Ahora –nada es casual– Rodríguez entra en la librería The Strand y allí un John Updike juvenil, fotografiado en una playa, lo saluda desde la portada de la flamante biografía del escritor que acaba de publicar Adam Begley. En el prefacio, Begley se “queja” de las dificultades que se le plantearon al ordenar toda una vida de alguien quien sin demora, en ocasiones al día siguiente de que algo le hubiese sucedido en el terreno de su íntima no-ficción (demasiadas veces para la desesperación de hijos y esposas y amantes y amigos y enemigos) ya lo había puesto por escrito en sus ficciones. Mejor escrito, sí; para siempre y para todos los que pasasen por allí. Acusado de utilizar material ajeno en lo suyo, Updike solía apenas disculparse con un epifánico y cínico “es algo que les debemos a los muertos y a los olvidados y a los desconocidos: el homenaje de retratarlos”. Y volvía a encerrarse en su estudio. A toda hora.
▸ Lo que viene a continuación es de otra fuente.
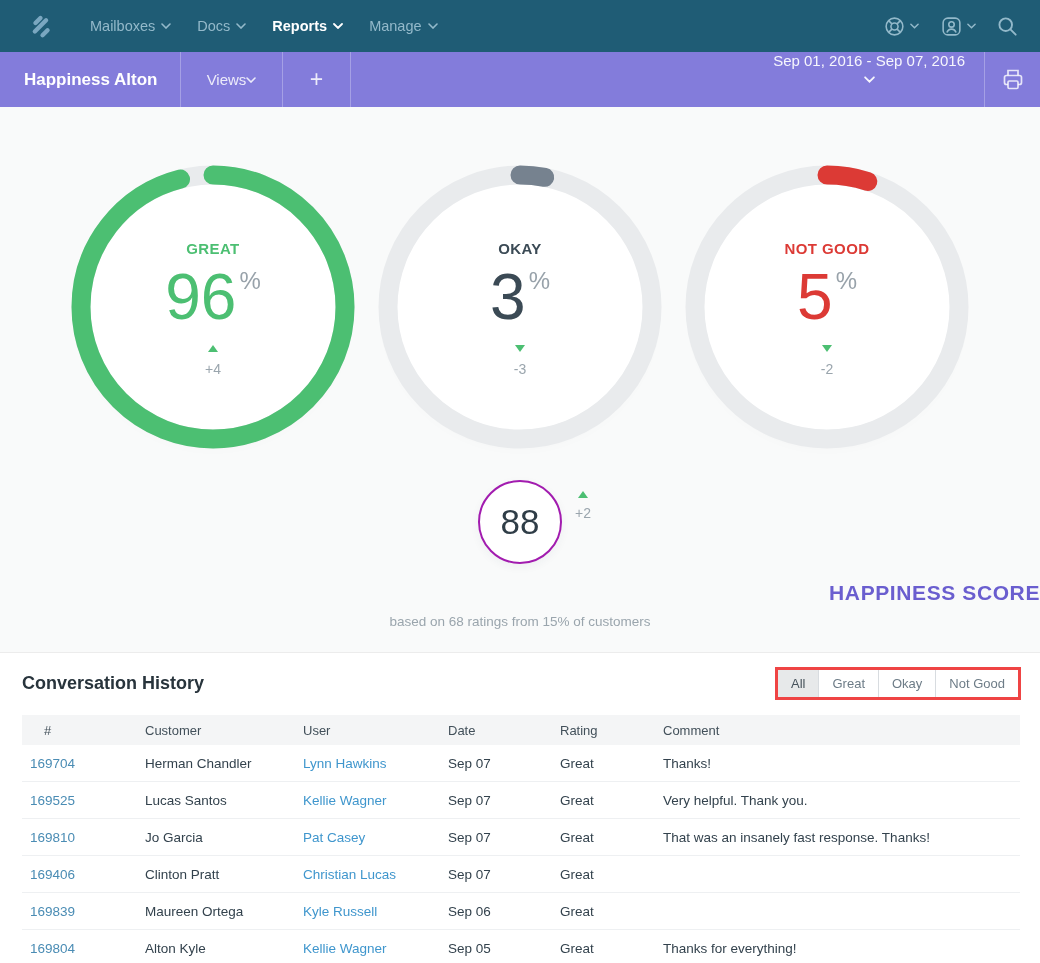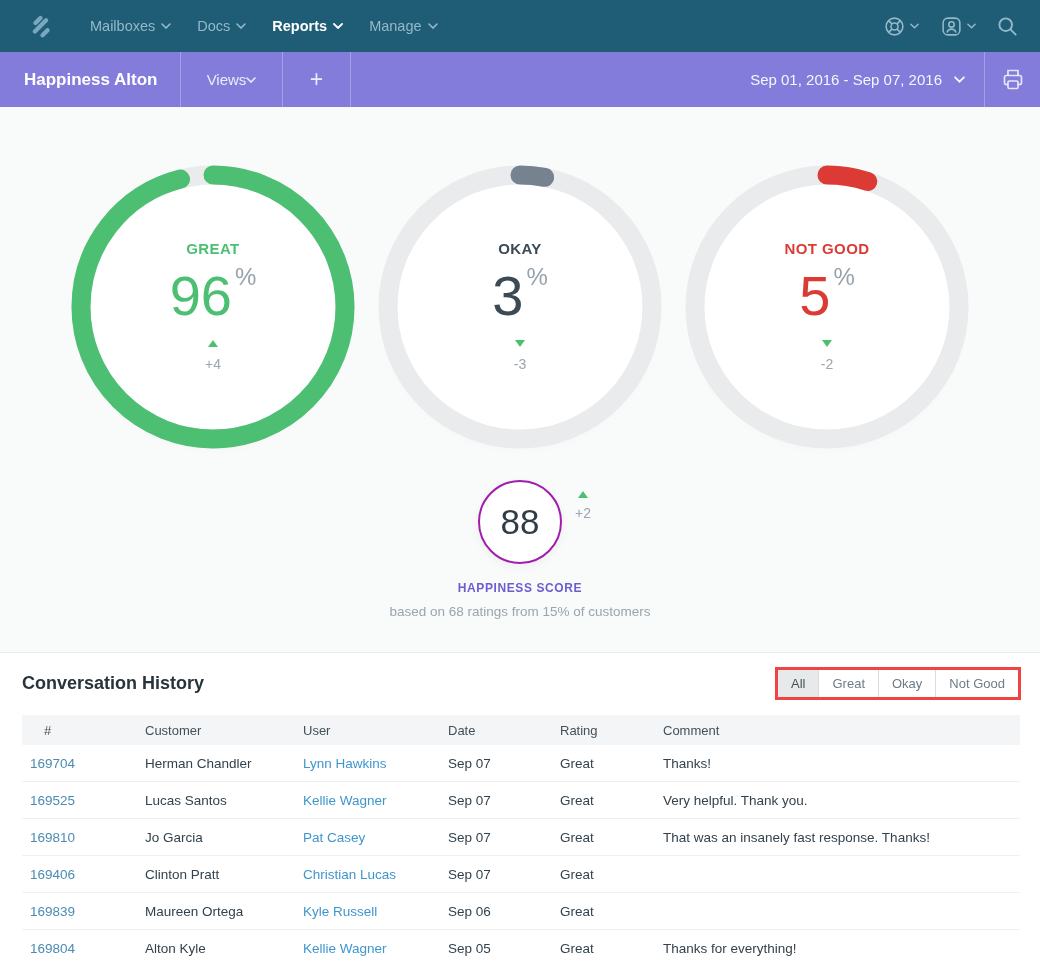--- a/index.html
+++ b/index.html
@@ -26,8 +26,8 @@
   .add-btn { width:67px; display:flex; align-items:center; justify-content:center;
     font-size:23px; font-weight:300; color:rgba(255,255,255,.85); cursor:pointer; }
   .sub-spacer { flex:1; }
-  .date-btn { display:flex; align-items:center; gap:12px; font-size:15px;
-    color:rgba(255,255,255,.93); padding-right:19px; cursor:pointer; }
+  .date-btn { display:flex; align-items:center; gap:7px; font-size:15px;
+    color:rgba(255,255,255,.93); padding-right:19px; cursor:pointer;flex-direction:column; }
   .print-btn { width:55px; display:flex; align-items:center; justify-content:center;
     color:rgba(255,255,255,.8); cursor:pointer; }
 

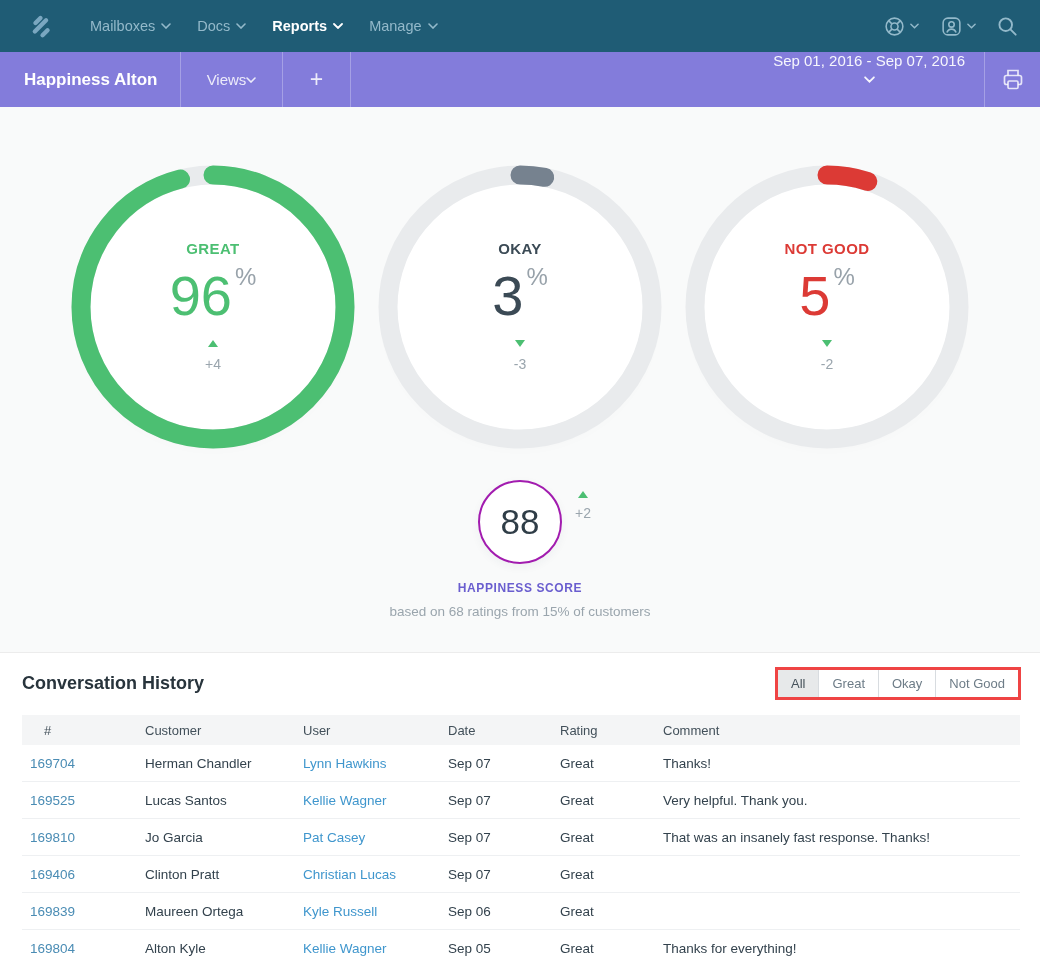--- a/index.html
+++ b/index.html
@@ -42,7 +42,7 @@
     display:flex; flex-direction:column; align-items:center; text-align:center; }
   .g-label { margin-top:75px; font-size:15px; font-weight:bold; letter-spacing:.4px; }
   .g-value { margin-top:8px; line-height:1; white-space:nowrap; }
-  .g-num { font-size:56px; font-weight:400; }
+  .g-num { font-size:64px; font-weight:400; }
   .g-pct { font-size:24px; color:#98a2aa; margin-left:3px; vertical-align:30px; }
   .g-trend { margin-top:16px; }
   .g-change { margin-top:9px; font-size:14px; color:#9aa5ad; }

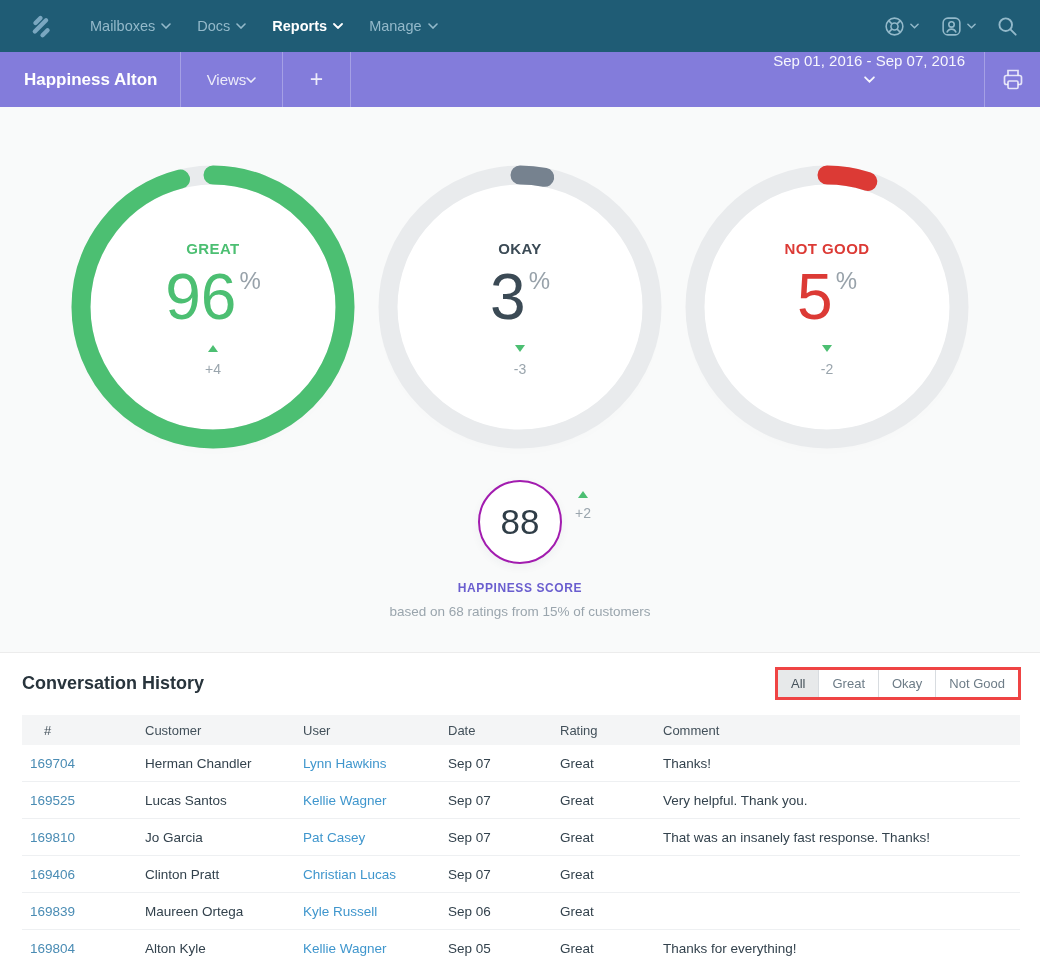--- a/index.html
+++ b/index.html
@@ -61,7 +61,7 @@
   .happy-change { position:absolute; left:100%; top:11px; margin-left:13px;
     display:flex; flex-direction:column; align-items:center; gap:7px;
     font-size:14px; color:#9aa5ad; }
-  .happy-label { margin-top:17px; text-align:center; font-size:12px; font-weight:bold;
+  .happy-label { margin-top:17px; text-align:right; font-size:21px; font-weight:bold;
     color:#6a5ecf; letter-spacing:.6px; }
   .happy-sub { margin-top:9px; text-align:center; font-size:13.5px; color:#9aa5ad; }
“La visión que los vivos tienen de toda una vida no puede ser sino provisional, las perspectivas se alteran por el mismo hecho de trazarse; la descripción solidifica el pasado y crea un campo gravitacional que antes no estaba en ese sitio. Un telón de fondo de materia oscura –todo aquello que no ha sido dicho– que permanece allí, murmurando”, apuntó John Updike en sus memorias, hace ya bastante tiempo, ahora mismo, cuando –como Rodríguez– tenía aún tantos libros de John Updike por delante.

Y, de pronto, anochece y comienzan a encenderse las luces de esos edificios a los que el cielo parece acercarse para que sus puntas lo rasquen.

“¿Qué hora es?”, se pregunta Rodríguez.

Y mira su reloj y se da cuenta de que se olvidó de ajustarlo al llegar, luego de que en el aeropuerto –sin contratiempo alguno– le leyeran su ojo y le sellaran su pasaporte y le dijesen aquello de “Have a good time in the city, Mister Rodríguez”.

Y ya era hora –en buena hora– de que alguien se lo dijese.